◆ **Exercise details**:
Reproduce the records precisely. Omit every picture.

◆ **Front-end code edit data**:
════════════════════

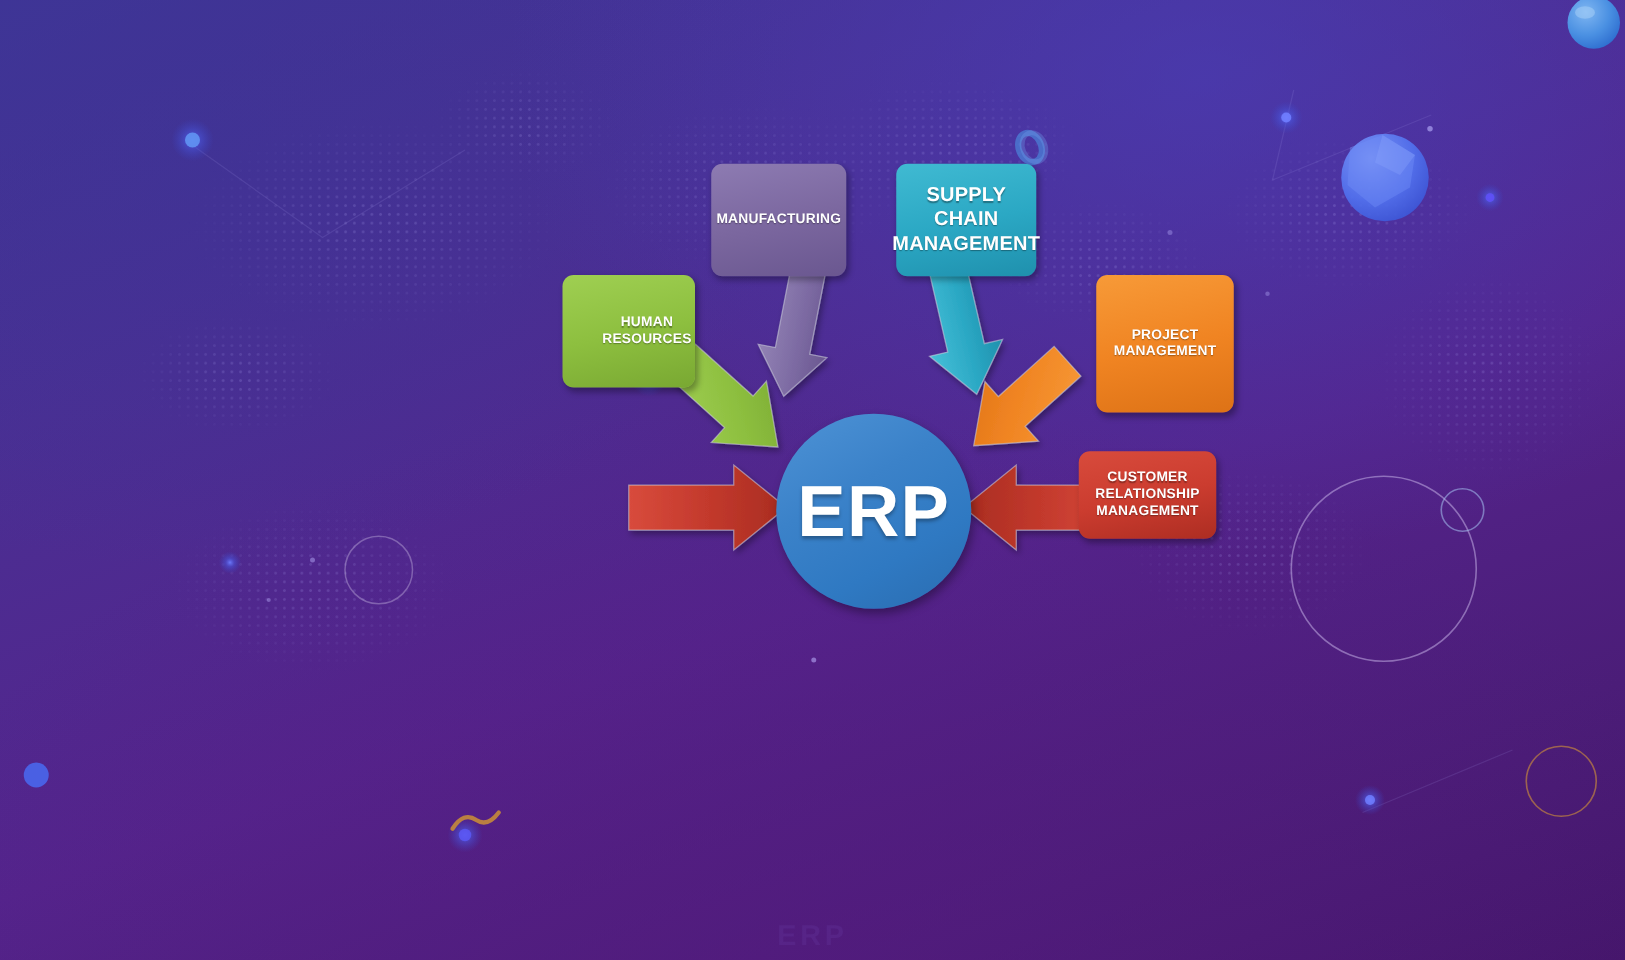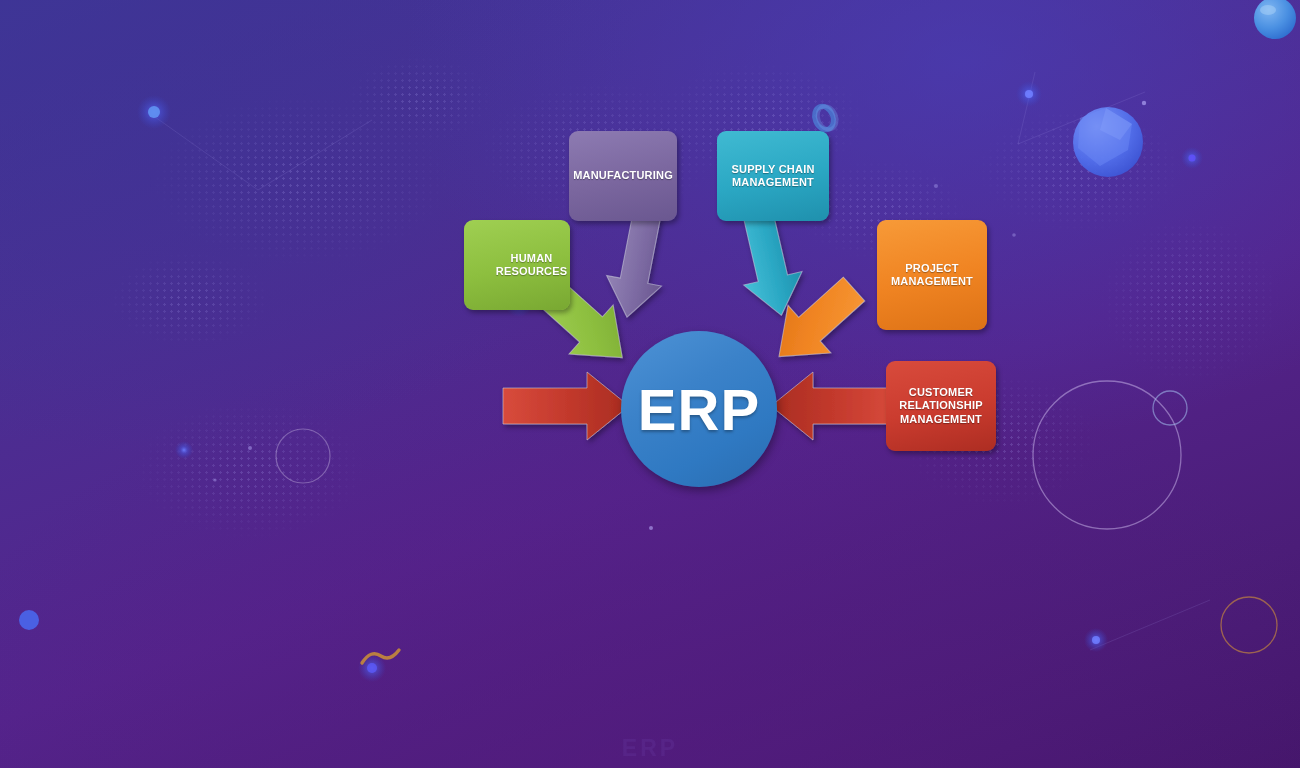--- a/index.html
+++ b/index.html
@@ -238,37 +238,37 @@
           <polygon fill="url(#aRed)" points="-18,0 18,0 18,84 34,84 0,126 -34,84 -18,84"></polygon>
         </g>
       </g>
     </svg>
 
     <div class="node" style="left:521px;top:131px;width:108px;height:90px;font-size:11px;
                 background:linear-gradient(168deg,#8d7bb2 0%,#7b679f 52%,#6a5790 100%);">
       <span>MANUFACTURING</span>
     </div>
 
-    <div class="node" style="left:669px;top:131px;width:112px;height:90px;font-size:11px;
+    <div class="node" style="left:669px;top:131px;width:112px;height:90px;font-size:16px;
                 background:linear-gradient(168deg,#40bad2 0%,#2ba8c4 52%,#1f90ad 100%);">
       <span>SUPPLY CHAIN<br>MANAGEMENT</span>
     </div>
 
-    <div class="node" style="left:416px;top:220px;width:106px;height:90px;font-size:11px;
+    <div class="node" style="left:402px;top:220px;width:106px;height:90px;font-size:11px;
                 background:linear-gradient(168deg,#9fcf52 0%,#8dbf3f 52%,#79a832 100%);padding-left:35px;">
       <span>HUMAN<br>RESOURCES</span>
     </div>
 
     <div class="node" style="left:829px;top:220px;width:110px;height:110px;font-size:11px;
                 background:linear-gradient(168deg,#f79a38 0%,#f08422 52%,#dd7216 100%);">
       <span>PROJECT<br>MANAGEMENT</span>
     </div>
 
 
-    <div class="node" style="left:838px;top:361px;width:110px;height:90px;font-size:11px;
+    <div class="node" style="left:815px;top:361px;width:110px;height:70px;font-size:11px;
                 background:linear-gradient(168deg,#d84b3c 0%,#cb3c2f 52%,#ad2d22 100%);">
       <span>CUSTOMER<br>RELATIONSHIP<br>MANAGEMENT</span>
     </div>
 
     <div id="erp-circle">
       <span>ERP</span>
     </div>
   </div>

════════════════════

◆ **Response area**:
--- a/index.html
+++ b/index.html
@@ -238,37 +238,37 @@
           <polygon fill="url(#aRed)" points="-18,0 18,0 18,84 34,84 0,126 -34,84 -18,84"></polygon>
         </g>
       </g>
     </svg>
 
     <div class="node" style="left:521px;top:131px;width:108px;height:90px;font-size:11px;
                 background:linear-gradient(168deg,#8d7bb2 0%,#7b679f 52%,#6a5790 100%);">
       <span>MANUFACTURING</span>
     </div>
 
-    <div class="node" style="left:669px;top:131px;width:112px;height:90px;font-size:11px;
+    <div class="node" style="left:669px;top:131px;width:112px;height:90px;font-size:16px;
                 background:linear-gradient(168deg,#40bad2 0%,#2ba8c4 52%,#1f90ad 100%);">
       <span>SUPPLY CHAIN<br>MANAGEMENT</span>
     </div>
 
-    <div class="node" style="left:416px;top:220px;width:106px;height:90px;font-size:11px;
+    <div class="node" style="left:402px;top:220px;width:106px;height:90px;font-size:11px;
                 background:linear-gradient(168deg,#9fcf52 0%,#8dbf3f 52%,#79a832 100%);padding-left:35px;">
       <span>HUMAN<br>RESOURCES</span>
     </div>
 
     <div class="node" style="left:829px;top:220px;width:110px;height:110px;font-size:11px;
                 background:linear-gradient(168deg,#f79a38 0%,#f08422 52%,#dd7216 100%);">
       <span>PROJECT<br>MANAGEMENT</span>
     </div>
 
 
-    <div class="node" style="left:838px;top:361px;width:110px;height:90px;font-size:11px;
+    <div class="node" style="left:815px;top:361px;width:110px;height:70px;font-size:11px;
                 background:linear-gradient(168deg,#d84b3c 0%,#cb3c2f 52%,#ad2d22 100%);">
       <span>CUSTOMER<br>RELATIONSHIP<br>MANAGEMENT</span>
     </div>
 
     <div id="erp-circle">
       <span>ERP</span>
     </div>
   </div>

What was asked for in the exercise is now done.